Reeves: It's funny, because even when they are adaptations, they're not really adaptations of his novels. They're almost more kind of like inspired by [them], because they're never really quite adapted works. I'd really say that this is the first true adaptation of a Philip K. Dick book, as a Philip K. Dick fan. I mean, there are some great movies inspired by his novels. This is the best one. [Laughs.] ... It gives you a lot of commentary and cautionary aspects to it, and so I think it relates, absolutely. I think that it's probably something that all of us, all of the cities are going to have to deal with and the idea of surveillance—the rights of the individual versus the impulse of the state.
Richard Linklater, as the director, how did you prepare the cast about being animated in the film?
Linklater: I really never talked about the animation. ... I don't think it mattered to either of you, you just played it like you would have anyway. But I think that Woody [Harrelson], Rory [Cochrane] and [Robert] Downey [Jr.] pumped it up a little bit, they used it and made it over the top.
What do you think is the best adaptation of his material?
Linklater: Well, Blade Runner is great, of course, but this is most authentic to the source material of any other Philip K. Dick movie.
How has the animation changed since you last did it?
Linklater: Obviously, this wouldn't have happened without Waking Life, and as a director you have to see how all these things can happen and see what is at your disposal.
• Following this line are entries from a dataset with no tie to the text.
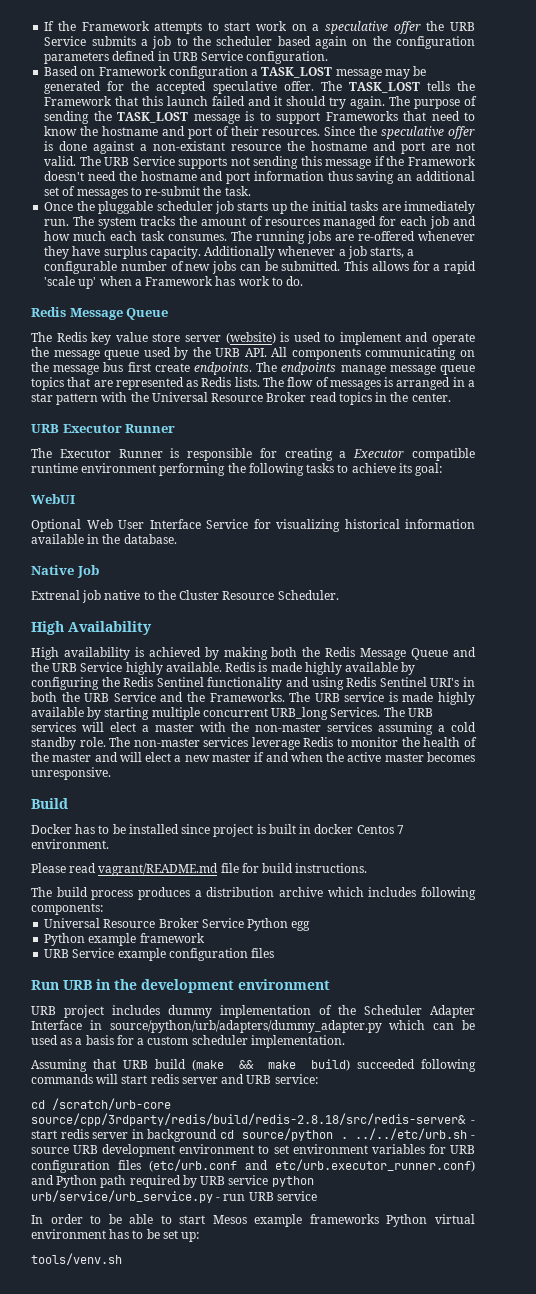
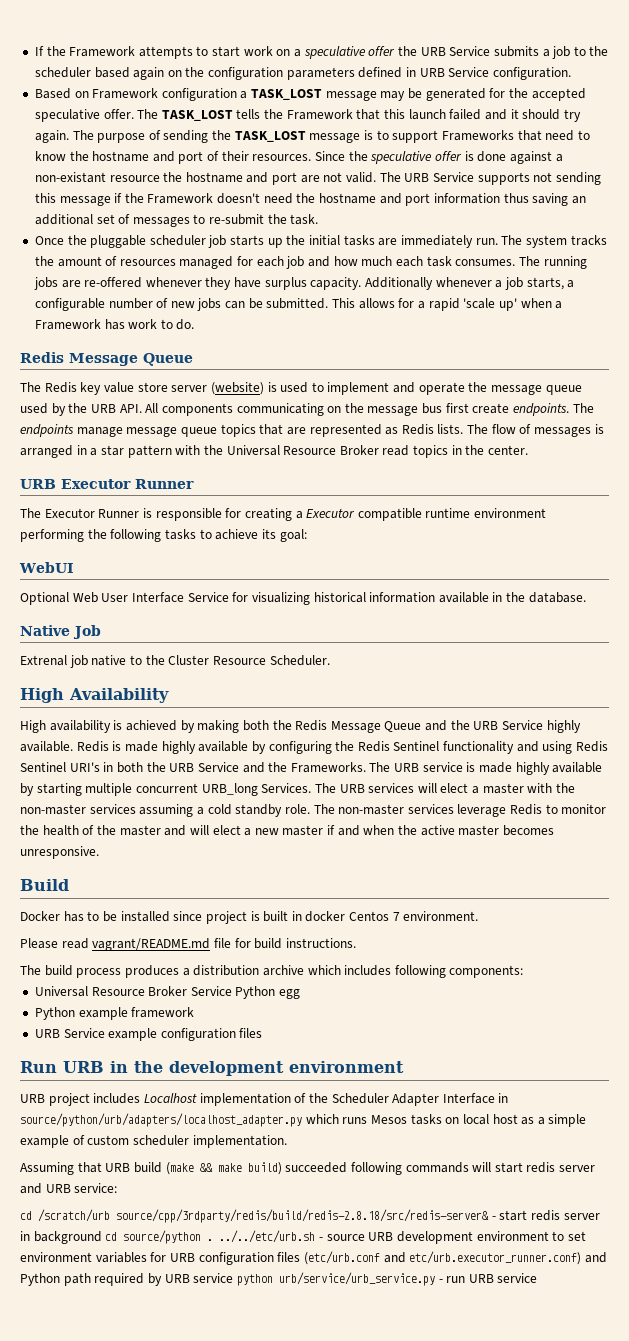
[168,1005,212,1018] dummy -> [143,1093,197,1103] Localhost
[109,1020,476,1033] [31,1035,145,1045] source/python/urb/adapters/dummy_adapter.py which can be used as a basis for a -> [20,1113,587,1127] [20,1135,85,1148] source/python/urb/adapters/localhost_adapter.py which runs Mesos tasks on local host as a simple example of
[52,1098,171,1110] /scratch/urb-core -> [38,1209,110,1222] /scratch/urb
[31,1214,476,1227] [31,1229,200,1242] [31,1253,122,1265] // In order to be able to start Mesos example frameworks Python virtual environment has to be set up: // tools/venv.sh -> (538, 1278) none

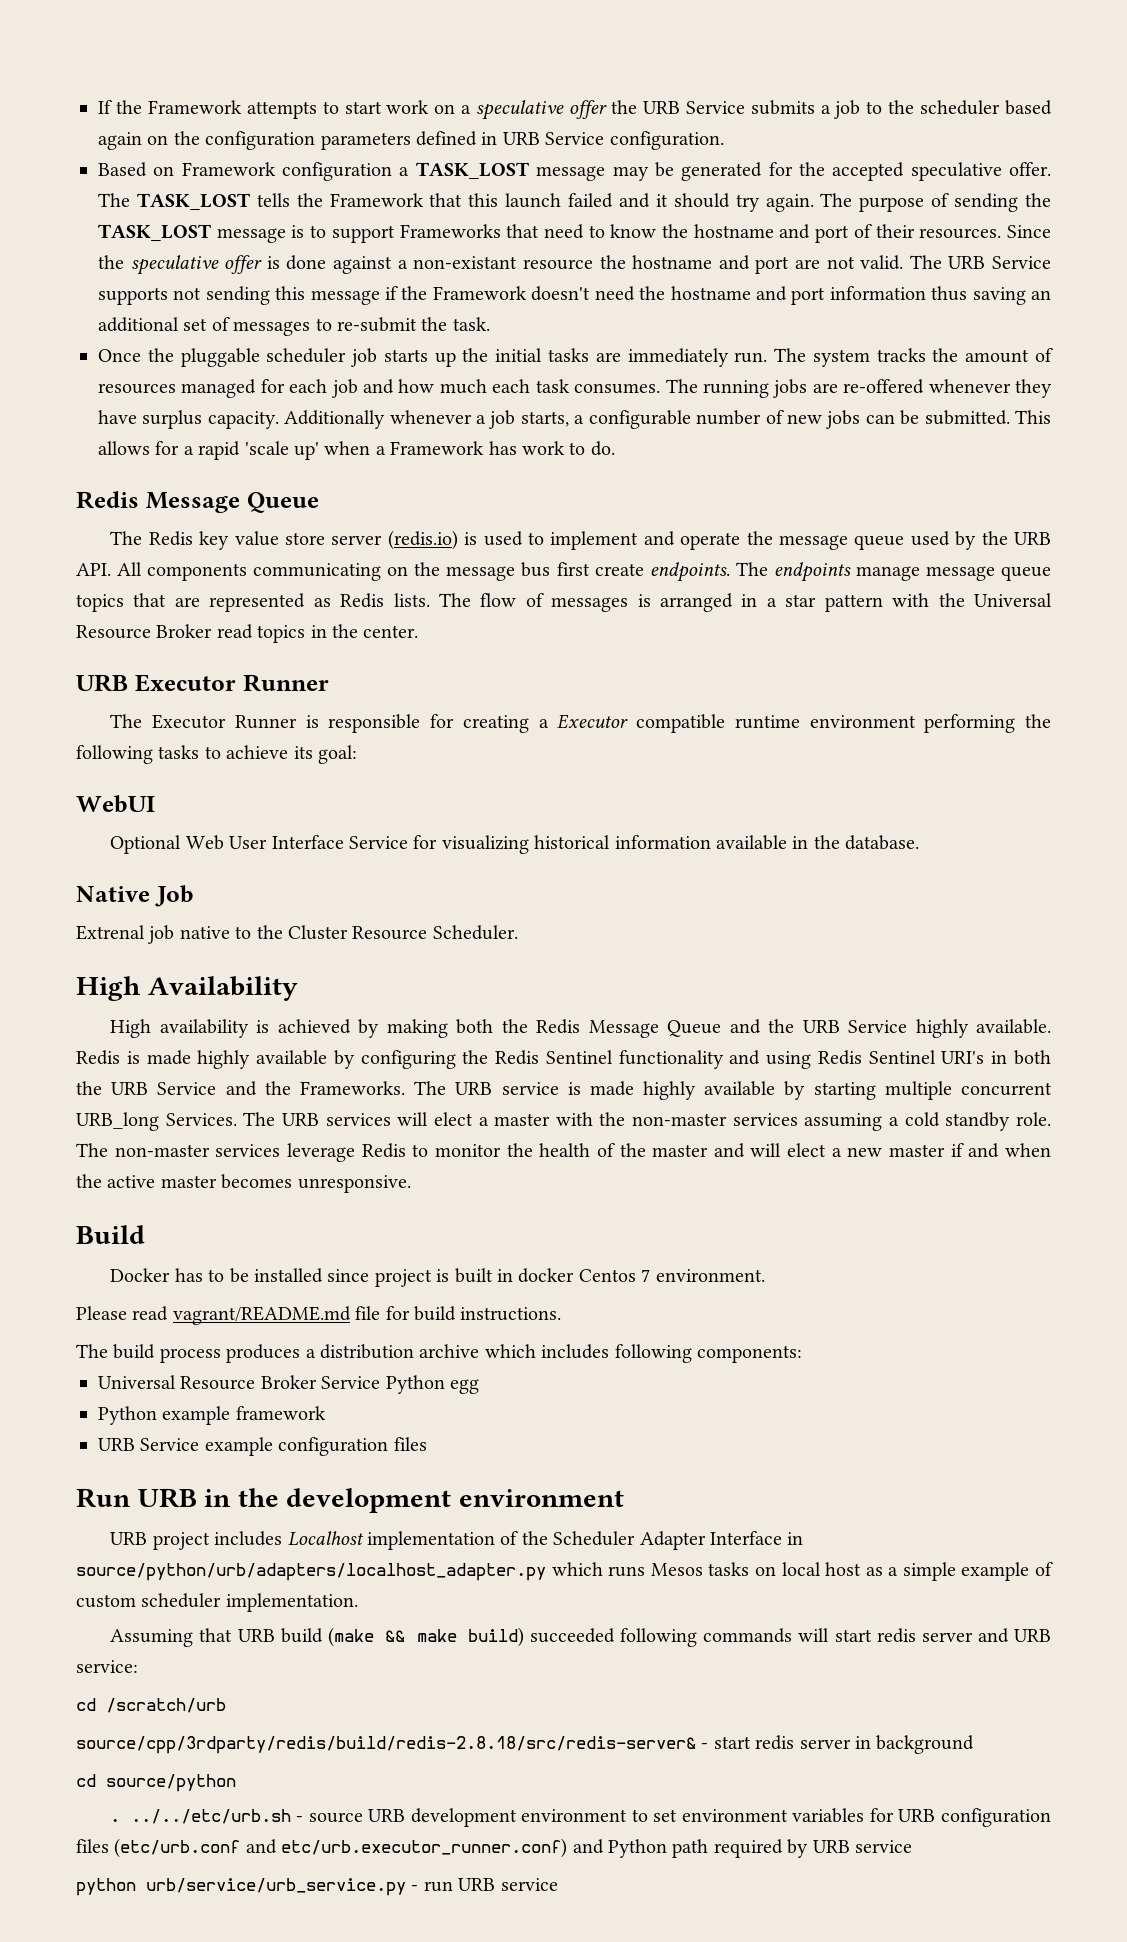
[210,382,264,395] (website) -> [387,530,458,550] (redis.io)
(110, 1215) none -> (226, 1705) //
(102, 1237) none -> (975, 1744) //
(202, 1237) none -> (236, 1783) //
(234, 1278) none -> (912, 1846) //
You have to have the visual design; it's 10 times harder to do, ... I do not want to have an animated film anytime soon again. ... It takes 500 hours for a minute of film. ... [But] in a Philip K. Dick story you're always asking what is the reality? You care about people, and see it, and this is the appropriate forum.
Tommy Pallotta, you're the producer on this and also worked with Richard Linklater on Waking Life. How was the animation helpful in telling this story?
Pallotta: It took 50 animators a year and a half to do it. ... [For things like] the Scramble Suit it was perfect—it was vague in description, a blur in the book, and we had to visualize what it would look like, and doing it animated gave us an elegant solution. I've seen it without animation many, many times, and it's very different. ... Maybe some of that will end up on the DVD.
The Scramble Suit had all those faces on it. Where did those come from?
Pallotta: They drew people they knew—friends, and stuff like that—but they began adding different characters from other science-fiction stories, nerdy stuff, and they would have jumped out too much if I let [it go] through.
What do you think this movie is all about now?
Pallotta: Richard and I talked a lot about it for a couple of years, and religion never came up, but it was always political. It was a post-9/11 world, the shadow of the Patriot Act, the drug wars. It's about the military industrial complex, it's about [Dick's] paranoia during the Nixon administration, which, as it turns out, is valid.
What do you think about the missing Philip K. Dick robot head?
Pallotta: That's a strange story, and it's sad. ... The Philip K. Dick robot head was made to look like him. This guy who made it had it at ComiCon answering questions in his voice ... and the creator traveled around and made it on his own money. He went through security checks ... and it disappeared somewhere. ... I'm sad for the guy who made it. ... I'm sad for the family. ... If it were my father's head, even the likeness, I would be upset. ... It does seem ironic.